Passadas as convenções partidárias, o que predominou na composição das alianças políticas foi, mais uma vez, a expectativa e a busca por espaços de poder. Como era esperado, os candidatos ao governo do Distrito Federal se preocuparam em conseguir a maior fatia do fundo eleitoral e o maior tempo de rádio e televisão. Com raríssimas exceções, não tem como apontar uma coligação que tenha sido formada com base em ideologias comuns, programas de governo mútuos ou interesses sociais coletivos. Novamente, uniram-se alhos com bugalhos no caldeirão eleitoral. E com pitadas de marketing, os pratos serão servidos para a população como se fizessem parte de uma receita inovadora.
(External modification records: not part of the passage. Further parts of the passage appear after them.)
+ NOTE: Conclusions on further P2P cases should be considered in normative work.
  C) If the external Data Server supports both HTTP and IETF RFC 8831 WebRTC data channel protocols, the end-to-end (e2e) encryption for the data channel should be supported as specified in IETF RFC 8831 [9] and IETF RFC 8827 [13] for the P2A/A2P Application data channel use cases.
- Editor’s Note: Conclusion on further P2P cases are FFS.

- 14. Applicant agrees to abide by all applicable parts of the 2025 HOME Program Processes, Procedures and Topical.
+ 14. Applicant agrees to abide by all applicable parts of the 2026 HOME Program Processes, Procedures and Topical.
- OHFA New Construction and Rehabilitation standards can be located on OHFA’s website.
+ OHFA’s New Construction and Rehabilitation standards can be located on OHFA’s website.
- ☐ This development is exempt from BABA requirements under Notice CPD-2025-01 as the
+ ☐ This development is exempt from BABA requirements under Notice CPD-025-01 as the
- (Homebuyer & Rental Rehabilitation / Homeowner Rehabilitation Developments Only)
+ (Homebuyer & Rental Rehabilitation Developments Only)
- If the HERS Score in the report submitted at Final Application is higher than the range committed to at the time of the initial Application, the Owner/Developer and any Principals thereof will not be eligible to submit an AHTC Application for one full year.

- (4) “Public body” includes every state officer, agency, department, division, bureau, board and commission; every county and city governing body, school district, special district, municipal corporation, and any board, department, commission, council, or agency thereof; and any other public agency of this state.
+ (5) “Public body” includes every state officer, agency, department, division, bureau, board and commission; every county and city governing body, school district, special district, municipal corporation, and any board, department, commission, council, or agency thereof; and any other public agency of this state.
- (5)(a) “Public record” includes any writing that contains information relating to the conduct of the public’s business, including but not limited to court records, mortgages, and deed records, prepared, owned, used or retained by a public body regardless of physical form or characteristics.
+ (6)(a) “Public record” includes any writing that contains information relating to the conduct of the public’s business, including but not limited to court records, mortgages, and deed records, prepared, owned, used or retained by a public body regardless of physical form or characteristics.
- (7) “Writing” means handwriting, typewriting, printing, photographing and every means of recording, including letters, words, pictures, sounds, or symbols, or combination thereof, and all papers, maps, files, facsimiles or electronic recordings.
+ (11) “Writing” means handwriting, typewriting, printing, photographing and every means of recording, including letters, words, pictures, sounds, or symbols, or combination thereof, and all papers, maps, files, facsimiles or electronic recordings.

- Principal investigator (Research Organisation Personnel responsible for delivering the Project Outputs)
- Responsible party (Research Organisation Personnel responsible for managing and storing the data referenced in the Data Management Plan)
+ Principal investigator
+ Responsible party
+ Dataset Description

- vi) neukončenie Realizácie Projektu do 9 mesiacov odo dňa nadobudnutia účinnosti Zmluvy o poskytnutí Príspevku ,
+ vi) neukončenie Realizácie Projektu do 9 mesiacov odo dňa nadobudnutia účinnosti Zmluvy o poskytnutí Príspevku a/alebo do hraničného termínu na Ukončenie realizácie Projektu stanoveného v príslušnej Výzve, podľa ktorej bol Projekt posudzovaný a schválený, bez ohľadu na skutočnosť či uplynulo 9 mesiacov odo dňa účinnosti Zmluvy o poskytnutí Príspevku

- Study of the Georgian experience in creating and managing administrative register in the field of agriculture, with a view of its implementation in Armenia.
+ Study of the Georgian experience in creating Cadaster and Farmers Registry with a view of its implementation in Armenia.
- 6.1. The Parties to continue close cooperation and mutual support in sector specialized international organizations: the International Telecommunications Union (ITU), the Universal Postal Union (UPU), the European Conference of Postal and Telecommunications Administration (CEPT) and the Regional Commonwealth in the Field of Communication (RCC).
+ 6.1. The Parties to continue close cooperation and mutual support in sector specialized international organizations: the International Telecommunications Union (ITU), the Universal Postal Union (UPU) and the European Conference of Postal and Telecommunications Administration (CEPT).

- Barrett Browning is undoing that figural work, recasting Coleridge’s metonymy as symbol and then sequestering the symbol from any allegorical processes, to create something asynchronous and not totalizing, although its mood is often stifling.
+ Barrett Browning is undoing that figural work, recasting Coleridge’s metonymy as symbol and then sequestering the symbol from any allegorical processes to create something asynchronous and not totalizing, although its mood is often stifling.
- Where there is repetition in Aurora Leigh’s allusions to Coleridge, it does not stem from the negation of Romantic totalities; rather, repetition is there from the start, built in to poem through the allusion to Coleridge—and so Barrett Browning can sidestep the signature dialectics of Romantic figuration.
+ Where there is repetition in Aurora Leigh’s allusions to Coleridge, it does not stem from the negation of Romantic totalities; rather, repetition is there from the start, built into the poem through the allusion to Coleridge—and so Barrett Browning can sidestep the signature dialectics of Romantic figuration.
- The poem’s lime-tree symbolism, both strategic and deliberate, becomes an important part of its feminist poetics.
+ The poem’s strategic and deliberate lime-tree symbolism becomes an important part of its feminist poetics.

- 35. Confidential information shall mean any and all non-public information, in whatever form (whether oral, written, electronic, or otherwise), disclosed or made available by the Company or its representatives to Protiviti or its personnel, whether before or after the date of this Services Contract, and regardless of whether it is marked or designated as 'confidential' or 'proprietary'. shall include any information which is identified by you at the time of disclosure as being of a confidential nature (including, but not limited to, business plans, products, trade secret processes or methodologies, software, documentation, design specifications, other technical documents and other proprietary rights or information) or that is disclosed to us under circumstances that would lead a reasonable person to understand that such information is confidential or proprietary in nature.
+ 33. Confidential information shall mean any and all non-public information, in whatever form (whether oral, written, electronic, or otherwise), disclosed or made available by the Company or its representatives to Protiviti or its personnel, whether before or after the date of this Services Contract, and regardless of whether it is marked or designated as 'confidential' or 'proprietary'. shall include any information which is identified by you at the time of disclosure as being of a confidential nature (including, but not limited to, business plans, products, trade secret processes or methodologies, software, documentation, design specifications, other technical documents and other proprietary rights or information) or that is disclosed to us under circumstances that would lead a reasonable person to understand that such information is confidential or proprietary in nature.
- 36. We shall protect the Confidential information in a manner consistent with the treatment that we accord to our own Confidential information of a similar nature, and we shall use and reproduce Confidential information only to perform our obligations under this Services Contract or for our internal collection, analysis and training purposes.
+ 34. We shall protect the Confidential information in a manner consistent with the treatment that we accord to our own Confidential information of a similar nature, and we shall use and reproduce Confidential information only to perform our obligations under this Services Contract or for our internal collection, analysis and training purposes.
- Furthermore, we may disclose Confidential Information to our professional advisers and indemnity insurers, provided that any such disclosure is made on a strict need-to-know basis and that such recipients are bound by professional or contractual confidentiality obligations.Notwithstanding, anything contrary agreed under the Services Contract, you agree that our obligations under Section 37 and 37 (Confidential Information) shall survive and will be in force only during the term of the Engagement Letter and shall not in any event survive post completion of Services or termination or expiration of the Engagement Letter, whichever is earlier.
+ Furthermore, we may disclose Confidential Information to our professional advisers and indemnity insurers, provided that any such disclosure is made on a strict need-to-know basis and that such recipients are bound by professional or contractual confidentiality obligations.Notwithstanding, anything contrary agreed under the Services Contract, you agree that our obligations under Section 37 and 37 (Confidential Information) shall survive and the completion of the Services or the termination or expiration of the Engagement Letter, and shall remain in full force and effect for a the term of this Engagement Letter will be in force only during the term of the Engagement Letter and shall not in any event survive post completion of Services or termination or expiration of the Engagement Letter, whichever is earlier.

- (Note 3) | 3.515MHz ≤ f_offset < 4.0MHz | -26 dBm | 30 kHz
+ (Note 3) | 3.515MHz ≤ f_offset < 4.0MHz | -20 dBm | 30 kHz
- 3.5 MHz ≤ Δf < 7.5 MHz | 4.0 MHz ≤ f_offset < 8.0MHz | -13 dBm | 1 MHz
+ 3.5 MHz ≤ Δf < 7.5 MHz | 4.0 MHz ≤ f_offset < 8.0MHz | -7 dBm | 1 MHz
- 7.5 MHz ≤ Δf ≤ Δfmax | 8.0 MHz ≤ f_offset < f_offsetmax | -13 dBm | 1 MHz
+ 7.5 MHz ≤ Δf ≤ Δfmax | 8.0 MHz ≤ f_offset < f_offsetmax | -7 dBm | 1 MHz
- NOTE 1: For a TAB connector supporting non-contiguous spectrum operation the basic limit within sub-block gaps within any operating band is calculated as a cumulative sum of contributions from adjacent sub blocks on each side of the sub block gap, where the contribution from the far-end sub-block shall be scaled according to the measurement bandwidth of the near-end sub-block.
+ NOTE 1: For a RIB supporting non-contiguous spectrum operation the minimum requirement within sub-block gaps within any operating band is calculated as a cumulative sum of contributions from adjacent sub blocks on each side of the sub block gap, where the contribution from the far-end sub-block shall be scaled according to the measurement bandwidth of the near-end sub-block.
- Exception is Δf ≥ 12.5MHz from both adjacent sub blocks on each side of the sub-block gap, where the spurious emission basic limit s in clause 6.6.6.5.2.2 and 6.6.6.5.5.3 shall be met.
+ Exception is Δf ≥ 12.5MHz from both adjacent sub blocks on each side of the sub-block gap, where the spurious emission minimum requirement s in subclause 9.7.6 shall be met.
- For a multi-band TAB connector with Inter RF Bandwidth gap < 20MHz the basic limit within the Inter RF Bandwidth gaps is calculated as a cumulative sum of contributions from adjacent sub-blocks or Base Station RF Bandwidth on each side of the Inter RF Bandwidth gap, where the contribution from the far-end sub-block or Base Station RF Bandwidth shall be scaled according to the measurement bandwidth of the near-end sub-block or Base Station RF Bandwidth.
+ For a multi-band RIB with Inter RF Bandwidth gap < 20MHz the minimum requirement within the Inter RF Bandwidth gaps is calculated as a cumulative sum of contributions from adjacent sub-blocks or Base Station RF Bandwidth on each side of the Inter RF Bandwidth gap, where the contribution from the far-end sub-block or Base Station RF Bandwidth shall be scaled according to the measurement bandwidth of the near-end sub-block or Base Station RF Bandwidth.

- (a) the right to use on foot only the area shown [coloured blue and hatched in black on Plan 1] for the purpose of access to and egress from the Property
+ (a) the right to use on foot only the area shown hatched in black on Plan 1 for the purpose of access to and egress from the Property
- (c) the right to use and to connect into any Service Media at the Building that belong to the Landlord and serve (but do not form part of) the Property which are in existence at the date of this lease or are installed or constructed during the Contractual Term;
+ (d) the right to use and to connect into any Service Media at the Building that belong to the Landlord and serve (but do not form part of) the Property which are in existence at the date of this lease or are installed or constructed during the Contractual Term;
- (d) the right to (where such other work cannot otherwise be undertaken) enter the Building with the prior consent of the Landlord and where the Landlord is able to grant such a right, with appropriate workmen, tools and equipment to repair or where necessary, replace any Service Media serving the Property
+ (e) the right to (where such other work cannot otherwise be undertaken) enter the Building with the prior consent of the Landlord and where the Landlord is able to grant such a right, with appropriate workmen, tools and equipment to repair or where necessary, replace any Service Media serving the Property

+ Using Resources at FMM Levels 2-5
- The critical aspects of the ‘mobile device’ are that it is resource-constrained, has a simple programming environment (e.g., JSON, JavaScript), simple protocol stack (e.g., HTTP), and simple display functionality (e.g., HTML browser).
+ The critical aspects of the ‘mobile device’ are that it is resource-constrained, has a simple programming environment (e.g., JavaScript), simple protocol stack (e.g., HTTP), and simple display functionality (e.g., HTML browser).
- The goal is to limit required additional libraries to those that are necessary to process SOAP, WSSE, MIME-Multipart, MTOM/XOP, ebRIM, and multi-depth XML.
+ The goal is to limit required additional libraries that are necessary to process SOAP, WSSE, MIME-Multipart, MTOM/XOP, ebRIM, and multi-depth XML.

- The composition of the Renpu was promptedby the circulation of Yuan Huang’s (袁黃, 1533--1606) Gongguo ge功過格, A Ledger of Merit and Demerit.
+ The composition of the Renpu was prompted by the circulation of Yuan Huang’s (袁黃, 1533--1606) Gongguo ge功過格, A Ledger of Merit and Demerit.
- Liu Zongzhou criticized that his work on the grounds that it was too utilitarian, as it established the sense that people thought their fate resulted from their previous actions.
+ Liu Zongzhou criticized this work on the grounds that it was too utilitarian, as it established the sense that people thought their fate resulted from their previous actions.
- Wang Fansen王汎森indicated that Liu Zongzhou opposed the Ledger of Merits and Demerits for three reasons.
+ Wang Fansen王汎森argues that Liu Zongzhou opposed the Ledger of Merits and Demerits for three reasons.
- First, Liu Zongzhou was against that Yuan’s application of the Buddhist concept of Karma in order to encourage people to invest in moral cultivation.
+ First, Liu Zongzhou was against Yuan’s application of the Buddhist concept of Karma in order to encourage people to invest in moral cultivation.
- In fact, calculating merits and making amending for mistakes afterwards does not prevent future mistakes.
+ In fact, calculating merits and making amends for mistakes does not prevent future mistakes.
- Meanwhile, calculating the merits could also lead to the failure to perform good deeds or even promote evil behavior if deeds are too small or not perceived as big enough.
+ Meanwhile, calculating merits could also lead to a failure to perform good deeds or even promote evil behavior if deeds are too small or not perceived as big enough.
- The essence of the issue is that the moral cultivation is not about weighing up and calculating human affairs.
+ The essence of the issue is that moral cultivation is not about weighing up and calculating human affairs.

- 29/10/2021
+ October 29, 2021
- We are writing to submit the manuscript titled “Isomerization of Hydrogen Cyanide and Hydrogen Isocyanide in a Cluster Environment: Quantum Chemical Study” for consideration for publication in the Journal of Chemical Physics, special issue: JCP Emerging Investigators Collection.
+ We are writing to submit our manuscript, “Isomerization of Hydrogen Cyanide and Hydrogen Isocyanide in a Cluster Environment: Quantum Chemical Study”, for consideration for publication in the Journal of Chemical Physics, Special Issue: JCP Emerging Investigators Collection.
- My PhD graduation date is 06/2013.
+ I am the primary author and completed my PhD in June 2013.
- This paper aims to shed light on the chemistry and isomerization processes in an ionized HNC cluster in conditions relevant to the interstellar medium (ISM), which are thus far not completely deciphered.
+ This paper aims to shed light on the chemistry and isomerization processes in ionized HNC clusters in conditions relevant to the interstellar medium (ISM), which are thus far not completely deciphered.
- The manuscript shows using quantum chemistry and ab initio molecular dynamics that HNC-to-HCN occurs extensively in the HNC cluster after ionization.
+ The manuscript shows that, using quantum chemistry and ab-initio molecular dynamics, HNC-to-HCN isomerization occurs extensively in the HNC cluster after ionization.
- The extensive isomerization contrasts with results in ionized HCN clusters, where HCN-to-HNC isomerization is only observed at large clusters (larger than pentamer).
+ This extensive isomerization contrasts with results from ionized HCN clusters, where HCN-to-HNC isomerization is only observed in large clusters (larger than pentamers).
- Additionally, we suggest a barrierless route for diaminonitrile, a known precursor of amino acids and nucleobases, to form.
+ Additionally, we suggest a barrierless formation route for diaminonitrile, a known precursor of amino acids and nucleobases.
Obviamente, nada é mais insosso do que esse cozido da velha política. Ele começou a ser preparado no meio do ano passado, quando os congressistas brasileiros aprovaram uma reforma política de faz de conta. Foi uma peça de ficção porque ao invés de criar medidas capazes de combater a corrupção, tornar o processo eleitoral mais democrático e ampliar os poderes dos eleitores, a reforma se concentrou em privilegiar quem já estava no poder. Tanto que as mudanças se concentraram em criar um fundo de campanha no qual os partidos com mais representantes eleitos teriam acesso à maior parte do bolo. Reforma aprovada, as alianças se deram em torno de maximizar recursos financeiros e não em prol de ideias.

Assim, em uma campanha de verbas escassas e exposições limitadas, formar uma coligação forte se tornou quase uma obsessão ou meta de sobrevivência para os candidatos e partidos tradicionais. O problema é que a população não ficou satisfeita com o cardápio apresentado. As opções são vastas, mas muito pouco representativas da renovação que o eleitor deseja. A sociedade esperava por uma expectativa real de mudança na forma de se fazer política. Como ela não veio e a julgar pelas variáveis já expostas, parece que no final das contas, o eleitor terá mesmo que engolir o menos pior.